→ **EXERCISE DESCRIPTION**: Please reproduce all the data exactly as written and omit the pictures.

→ **THE INPUT**:
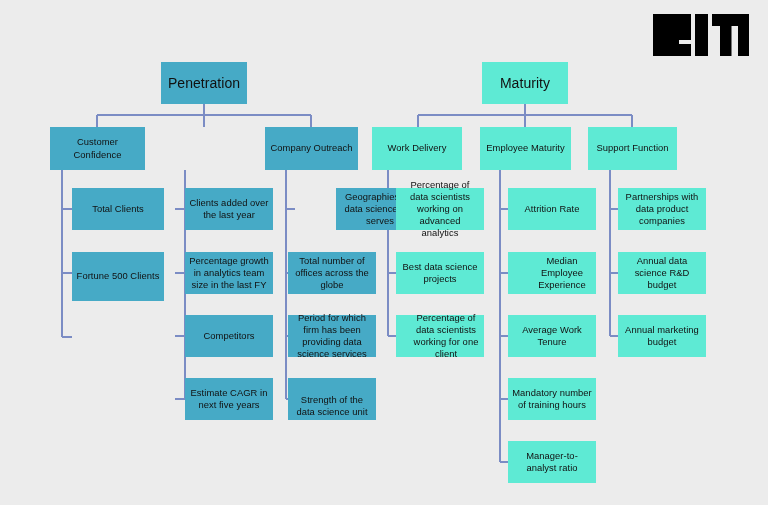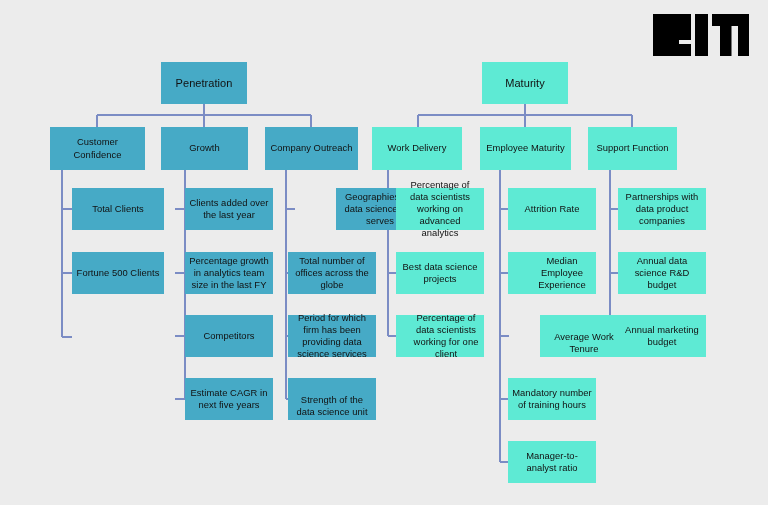--- a/index.html
+++ b/index.html
@@ -48,21 +48,21 @@
     text-align: center;
     color: #111111;
     font-size: 9.4px;
     line-height: 12.2px;
     padding: 2px 4px;
     letter-spacing: 0.05px;
   }
   .node.teal  { background: #46AAC6; }
   .node.green { background: #5eead4; }
   .node .lbl { display: block; width: 100%; }
-  .node.root { font-size: 11px; }
+  .node.root { font-size: 14px; }
 </style>
 </head>
 <body>
 
 <div id="canvas">
 
   <div class="logo">
     <svg width="96" height="42" viewBox="0 0 96 42" xmlns="http://www.w3.org/2000/svg">
 
       <path d="M0 0 H38 V26 H26 V42 H0 Z M10 10 H28 V18 H10 Z" fill="#000000"></path>
@@ -140,44 +140,41 @@
   </div>
 
   <div class="node green root" style="left:482px; top:62px; width:86px; height:42px;">
     <span class="lbl">Maturity</span>
   </div>
 
   <div class="node teal" style="left:50px; top:127px; width:95px; height:43px;">
     <span class="lbl">Customer Confidence</span>
   </div>
 
-  <div class="node teal" style="left:161px; top:127px; width:87px; height:43px;">
-    <span class="lbl">Growth</span>
-  </div>
 
   <div class="node teal" style="left:265px; top:127px; width:93px; height:43px;">
     <span class="lbl">Company Outreach</span>
   </div>
 
   <div class="node green" style="left:372px; top:127px; width:90px; height:43px;">
     <span class="lbl">Work Delivery</span>
   </div>
 
   <div class="node green" style="left:480px; top:127px; width:91px; height:43px;">
     <span class="lbl">Employee Maturity</span>
   </div>
 
   <div class="node green" style="left:588px; top:127px; width:89px; height:43px;">
     <span class="lbl">Support Function</span>
   </div>
 
   <div class="node teal" style="left:72px; top:188px; width:92px; height:42px;">
     <span class="lbl">Total Clients</span>
   </div>
-  <div class="node teal" style="left:72px; top:252px; width:92px; height:42px;">
+  <div class="node teal" style="left:72px; top:252px; width:92px; height:49px;">
     <span class="lbl">Fortune 500 Clients</span>
   </div>
 
   <div class="node teal" style="left:185px; top:188px; width:88px; height:42px;">
     <span class="lbl">Clients added over the last year</span>
   </div>
   <div class="node teal" style="left:185px; top:252px; width:88px; height:42px;">
     <span class="lbl">Percentage growth in analytics team size in the last FY</span>
   </div>
   <div class="node teal" style="left:185px; top:315px; width:88px; height:42px;">
@@ -209,21 +206,21 @@
   <div class="node green" style="left:396px; top:315px; width:88px; height:42px;padding-left:16px;">
     <span class="lbl">Percentage of data scientists working for one client</span>
   </div>
 
   <div class="node green" style="left:508px; top:188px; width:88px; height:42px;">
     <span class="lbl">Attrition Rate</span>
   </div>
   <div class="node green" style="left:508px; top:252px; width:88px; height:42px;padding-left:24px;">
     <span class="lbl">Median Employee Experience</span>
   </div>
-  <div class="node green" style="left:540px; top:315px; width:88px; height:42px;align-items:flex-end;">
+  <div class="node green" style="left:508px; top:315px; width:88px; height:42px;">
     <span class="lbl">Average Work Tenure</span>
   </div>
   <div class="node green" style="left:508px; top:378px; width:88px; height:42px;">
     <span class="lbl">Mandatory number of training hours</span>
   </div>
   <div class="node green" style="left:508px; top:441px; width:88px; height:42px;">
     <span class="lbl">Manager-to-analyst ratio</span>
   </div>
 
   <div class="node green" style="left:618px; top:188px; width:88px; height:42px;">

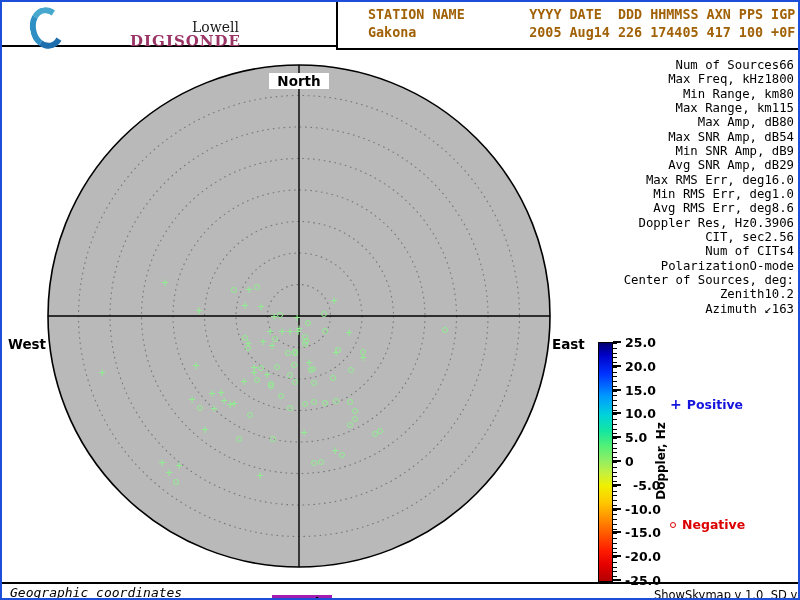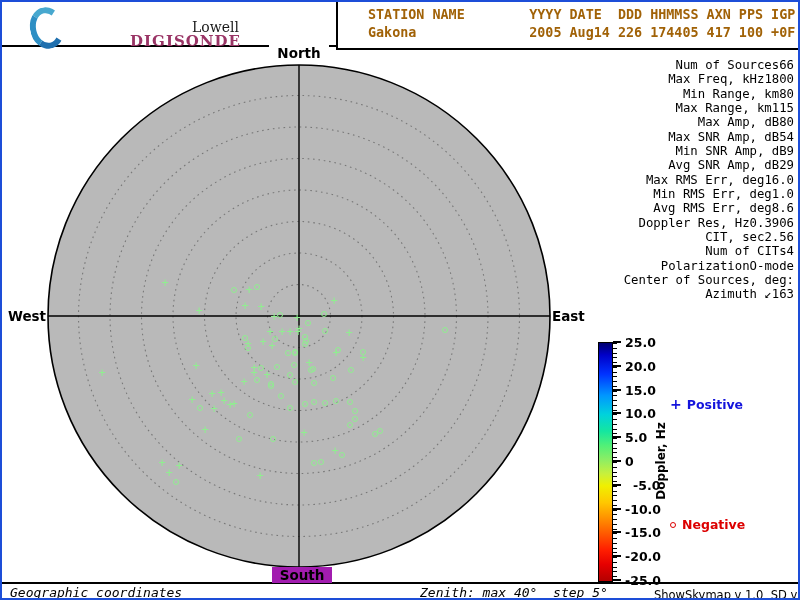--- a/index.html
+++ b/index.html
@@ -23,21 +23,21 @@
   #station-row2{top:23px;}
 
   
   #plot-area{position:absolute;left:0;top:50px;width:584px;height:530px;}
   #skymap-grid{position:absolute;left:45px;top:12px;width:504px;height:504px;}
   #skymap-points{position:absolute;left:45px;top:12px;width:504px;height:504px;}
   .pt-plus{position:absolute;color:#90ee90;font-family:"DejaVu Sans Mono",monospace;
       font-size:12px;line-height:1;transform:translate(-50%,-52%);}
   .pt-ring{position:absolute;width:4px;height:4px;border:1.5px solid #90ee90;
       border-radius:50%;transform:translate(-50%,-50%);}
-  .compass{position:absolute;font-weight:bold;font-size:13.5px;color:#000;z-index:5;}
+  .compass{position:absolute;font-weight:bold;font-size:13.5px;color:#000;z-index:5;margin-top:28px;}
   #compass-north{left:267px;top:-7px;width:60px;text-align:center;background:#fff;}
   #compass-south{left:270px;top:515px;width:60px;text-align:center;background:#a21caf;}
   #compass-west{left:6px;top:256px;width:38px;text-align:left;background:#fff;}
   #compass-east{left:550px;top:256px;width:40px;text-align:left;background:#fff;}
 
   
   #parameter-list{position:absolute;left:598px;top:56px;width:194px;
       font-family:"DejaVu Sans Mono",monospace;font-size:12.3px;color:#000;}
   .param-row{display:flex;justify-content:flex-end;height:14.33px;line-height:14.33px;white-space:pre;}
   .param-row .plabel{flex:0 0 auto;}
@@ -211,20 +211,21 @@
       <div class="param-row"><span class="plabel">Min SNR Amp, dB</span><span class="pvalue">9</span></div>
       <div class="param-row"><span class="plabel">Avg SNR Amp, dB</span><span class="pvalue">29</span></div>
       <div class="param-row"><span class="plabel">Max RMS Err, deg</span><span class="pvalue">16.0</span></div>
       <div class="param-row"><span class="plabel">Min RMS Err, deg</span><span class="pvalue">1.0</span></div>
       <div class="param-row"><span class="plabel">Avg RMS Err, deg</span><span class="pvalue">8.6</span></div>
       <div class="param-row"><span class="plabel">Doppler Res, Hz</span><span class="pvalue">0.3906</span></div>
       <div class="param-row"><span class="plabel">CIT, sec</span><span class="pvalue">2.56</span></div>
       <div class="param-row"><span class="plabel">Num of CITs</span><span class="pvalue">4</span></div>
       <div class="param-row"><span class="plabel">Polarization</span><span class="pvalue">O-mode</span></div>
       <div class="param-row"><span class="plabel">Center of Sources, deg:</span><span class="pvalue"></span></div>
+      <div class="param-row indent"><span class="plabel">Zenith</span><span class="pvalue">10.2</span></div>
       <div class="param-row indent"><span class="plabel">Azimuth ↙</span><span class="pvalue">163</span></div>
     </div>
 
   <div id="colorbar-area">
     <div id="colorbar-bar"></div>
     <div id="colorbar-minor-ticks"></div>
     <div id="colorbar-ticks">
         <div class="cb-major-tick" style="top: -1px;"></div>
         <div class="cb-label" style="top: 0px;">25.0</div>
         <div class="cb-major-tick" style="top: 22.8px;"></div>
@@ -248,16 +249,15 @@
         <div class="cb-major-tick" style="top: 237px;"></div>
         <div class="cb-label" style="top: 238px;">-25.0</div>
       </div>
   </div>
   <div id="doppler-label">Doppler, Hz</div>
   <div id="positive-label"><span class="pos-plus">+</span><span>Positive</span></div>
   <div id="negative-label"><span class="neg-ring"></span><span>Negative</span></div>
 
   <div id="footer-line"></div>
   <div id="footer-left" class="footer-caption">Geographic coordinates</div>
-  <div id="footer-zenith" class="footer-caption">Zenith: max 40°  step 5°</div>
   <div id="footer-version">ShowSkymap v 1.0  SD v 4.2</div>
 
 </div>
 
 </body></html>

→ **RESULT**:
--- a/index.html
+++ b/index.html
@@ -48,21 +48,21 @@
     text-align: center;
     color: #111111;
     font-size: 9.4px;
     line-height: 12.2px;
     padding: 2px 4px;
     letter-spacing: 0.05px;
   }
   .node.teal  { background: #46AAC6; }
   .node.green { background: #5eead4; }
   .node .lbl { display: block; width: 100%; }
-  .node.root { font-size: 11px; }
+  .node.root { font-size: 14px; }
 </style>
 </head>
 <body>
 
 <div id="canvas">
 
   <div class="logo">
     <svg width="96" height="42" viewBox="0 0 96 42" xmlns="http://www.w3.org/2000/svg">
 
       <path d="M0 0 H38 V26 H26 V42 H0 Z M10 10 H28 V18 H10 Z" fill="#000000"></path>
@@ -140,44 +140,41 @@
   </div>
 
   <div class="node green root" style="left:482px; top:62px; width:86px; height:42px;">
     <span class="lbl">Maturity</span>
   </div>
 
   <div class="node teal" style="left:50px; top:127px; width:95px; height:43px;">
     <span class="lbl">Customer Confidence</span>
   </div>
 
-  <div class="node teal" style="left:161px; top:127px; width:87px; height:43px;">
-    <span class="lbl">Growth</span>
-  </div>
 
   <div class="node teal" style="left:265px; top:127px; width:93px; height:43px;">
     <span class="lbl">Company Outreach</span>
   </div>
 
   <div class="node green" style="left:372px; top:127px; width:90px; height:43px;">
     <span class="lbl">Work Delivery</span>
   </div>
 
   <div class="node green" style="left:480px; top:127px; width:91px; height:43px;">
     <span class="lbl">Employee Maturity</span>
   </div>
 
   <div class="node green" style="left:588px; top:127px; width:89px; height:43px;">
     <span class="lbl">Support Function</span>
   </div>
 
   <div class="node teal" style="left:72px; top:188px; width:92px; height:42px;">
     <span class="lbl">Total Clients</span>
   </div>
-  <div class="node teal" style="left:72px; top:252px; width:92px; height:42px;">
+  <div class="node teal" style="left:72px; top:252px; width:92px; height:49px;">
     <span class="lbl">Fortune 500 Clients</span>
   </div>
 
   <div class="node teal" style="left:185px; top:188px; width:88px; height:42px;">
     <span class="lbl">Clients added over the last year</span>
   </div>
   <div class="node teal" style="left:185px; top:252px; width:88px; height:42px;">
     <span class="lbl">Percentage growth in analytics team size in the last FY</span>
   </div>
   <div class="node teal" style="left:185px; top:315px; width:88px; height:42px;">
@@ -209,21 +206,21 @@
   <div class="node green" style="left:396px; top:315px; width:88px; height:42px;padding-left:16px;">
     <span class="lbl">Percentage of data scientists working for one client</span>
   </div>
 
   <div class="node green" style="left:508px; top:188px; width:88px; height:42px;">
     <span class="lbl">Attrition Rate</span>
   </div>
   <div class="node green" style="left:508px; top:252px; width:88px; height:42px;padding-left:24px;">
     <span class="lbl">Median Employee Experience</span>
   </div>
-  <div class="node green" style="left:540px; top:315px; width:88px; height:42px;align-items:flex-end;">
+  <div class="node green" style="left:508px; top:315px; width:88px; height:42px;">
     <span class="lbl">Average Work Tenure</span>
   </div>
   <div class="node green" style="left:508px; top:378px; width:88px; height:42px;">
     <span class="lbl">Mandatory number of training hours</span>
   </div>
   <div class="node green" style="left:508px; top:441px; width:88px; height:42px;">
     <span class="lbl">Manager-to-analyst ratio</span>
   </div>
 
   <div class="node green" style="left:618px; top:188px; width:88px; height:42px;">

--- a/index.html
+++ b/index.html
@@ -23,21 +23,21 @@
   #station-row2{top:23px;}
 
   
   #plot-area{position:absolute;left:0;top:50px;width:584px;height:530px;}
   #skymap-grid{position:absolute;left:45px;top:12px;width:504px;height:504px;}
   #skymap-points{position:absolute;left:45px;top:12px;width:504px;height:504px;}
   .pt-plus{position:absolute;color:#90ee90;font-family:"DejaVu Sans Mono",monospace;
       font-size:12px;line-height:1;transform:translate(-50%,-52%);}
   .pt-ring{position:absolute;width:4px;height:4px;border:1.5px solid #90ee90;
       border-radius:50%;transform:translate(-50%,-50%);}
-  .compass{position:absolute;font-weight:bold;font-size:13.5px;color:#000;z-index:5;}
+  .compass{position:absolute;font-weight:bold;font-size:13.5px;color:#000;z-index:5;margin-top:28px;}
   #compass-north{left:267px;top:-7px;width:60px;text-align:center;background:#fff;}
   #compass-south{left:270px;top:515px;width:60px;text-align:center;background:#a21caf;}
   #compass-west{left:6px;top:256px;width:38px;text-align:left;background:#fff;}
   #compass-east{left:550px;top:256px;width:40px;text-align:left;background:#fff;}
 
   
   #parameter-list{position:absolute;left:598px;top:56px;width:194px;
       font-family:"DejaVu Sans Mono",monospace;font-size:12.3px;color:#000;}
   .param-row{display:flex;justify-content:flex-end;height:14.33px;line-height:14.33px;white-space:pre;}
   .param-row .plabel{flex:0 0 auto;}
@@ -211,20 +211,21 @@
       <div class="param-row"><span class="plabel">Min SNR Amp, dB</span><span class="pvalue">9</span></div>
       <div class="param-row"><span class="plabel">Avg SNR Amp, dB</span><span class="pvalue">29</span></div>
       <div class="param-row"><span class="plabel">Max RMS Err, deg</span><span class="pvalue">16.0</span></div>
       <div class="param-row"><span class="plabel">Min RMS Err, deg</span><span class="pvalue">1.0</span></div>
       <div class="param-row"><span class="plabel">Avg RMS Err, deg</span><span class="pvalue">8.6</span></div>
       <div class="param-row"><span class="plabel">Doppler Res, Hz</span><span class="pvalue">0.3906</span></div>
       <div class="param-row"><span class="plabel">CIT, sec</span><span class="pvalue">2.56</span></div>
       <div class="param-row"><span class="plabel">Num of CITs</span><span class="pvalue">4</span></div>
       <div class="param-row"><span class="plabel">Polarization</span><span class="pvalue">O-mode</span></div>
       <div class="param-row"><span class="plabel">Center of Sources, deg:</span><span class="pvalue"></span></div>
+      <div class="param-row indent"><span class="plabel">Zenith</span><span class="pvalue">10.2</span></div>
       <div class="param-row indent"><span class="plabel">Azimuth ↙</span><span class="pvalue">163</span></div>
     </div>
 
   <div id="colorbar-area">
     <div id="colorbar-bar"></div>
     <div id="colorbar-minor-ticks"></div>
     <div id="colorbar-ticks">
         <div class="cb-major-tick" style="top: -1px;"></div>
         <div class="cb-label" style="top: 0px;">25.0</div>
         <div class="cb-major-tick" style="top: 22.8px;"></div>
@@ -248,16 +249,15 @@
         <div class="cb-major-tick" style="top: 237px;"></div>
         <div class="cb-label" style="top: 238px;">-25.0</div>
       </div>
   </div>
   <div id="doppler-label">Doppler, Hz</div>
   <div id="positive-label"><span class="pos-plus">+</span><span>Positive</span></div>
   <div id="negative-label"><span class="neg-ring"></span><span>Negative</span></div>
 
   <div id="footer-line"></div>
   <div id="footer-left" class="footer-caption">Geographic coordinates</div>
-  <div id="footer-zenith" class="footer-caption">Zenith: max 40°  step 5°</div>
   <div id="footer-version">ShowSkymap v 1.0  SD v 4.2</div>
 
 </div>
 
 </body></html>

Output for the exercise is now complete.